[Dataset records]
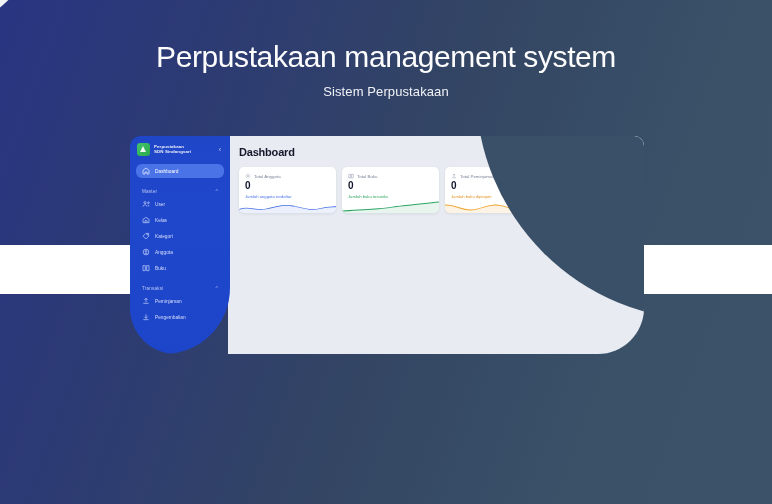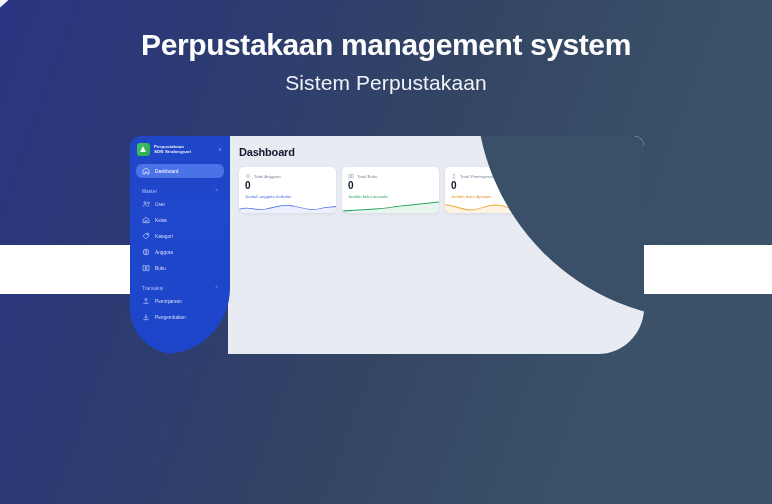--- a/index.html
+++ b/index.html
@@ -13,25 +13,25 @@
     position:absolute;left:-70px;top:-80px;width:112px;height:112px;
     background:#f2f3f7;border-bottom-right-radius:120px;
   }
   
   .white-band{
     position:absolute;left:0;right:0;top:245px;height:49px;background:#ffffff;
   }
   
   .hero{position:absolute;left:0;right:0;top:30px;text-align:center;z-index:5;}
   .hero h1{
-    margin:0;color:#fdfdfe;font-size:30px;line-height:1.0;font-weight:bold;
+    margin:12px;color:#fdfdfe;font-size:30px;line-height:1.0;font-weight:normal;
     letter-spacing:-0.4px;padding:0 90px;
   }
   .hero h2{
-    margin:11px 0 0 0;color:#f1f2f6;font-size:21px;font-weight:normal;letter-spacing:.1px;
+    margin:11px 0 0 0;color:#f1f2f6;font-size:13px;font-weight:normal;letter-spacing:.1px;
   }
   
   .app{
     position:absolute;left:130px;top:136px;width:514px;height:218px;z-index:6;
   }
   .app-clip{
     position:absolute;inset:0;overflow:hidden;
     border-radius:10px 10px 46px 46px;
   }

— WHAT THE TASK REQUIRES —
Output the data exactly, pictures omitted.

— ANSWER TO THE PROBLEM —
--- a/index.html
+++ b/index.html
@@ -13,25 +13,25 @@
     position:absolute;left:-70px;top:-80px;width:112px;height:112px;
     background:#f2f3f7;border-bottom-right-radius:120px;
   }
   
   .white-band{
     position:absolute;left:0;right:0;top:245px;height:49px;background:#ffffff;
   }
   
   .hero{position:absolute;left:0;right:0;top:30px;text-align:center;z-index:5;}
   .hero h1{
-    margin:0;color:#fdfdfe;font-size:30px;line-height:1.0;font-weight:bold;
+    margin:12px;color:#fdfdfe;font-size:30px;line-height:1.0;font-weight:normal;
     letter-spacing:-0.4px;padding:0 90px;
   }
   .hero h2{
-    margin:11px 0 0 0;color:#f1f2f6;font-size:21px;font-weight:normal;letter-spacing:.1px;
+    margin:11px 0 0 0;color:#f1f2f6;font-size:13px;font-weight:normal;letter-spacing:.1px;
   }
   
   .app{
     position:absolute;left:130px;top:136px;width:514px;height:218px;z-index:6;
   }
   .app-clip{
     position:absolute;inset:0;overflow:hidden;
     border-radius:10px 10px 46px 46px;
   }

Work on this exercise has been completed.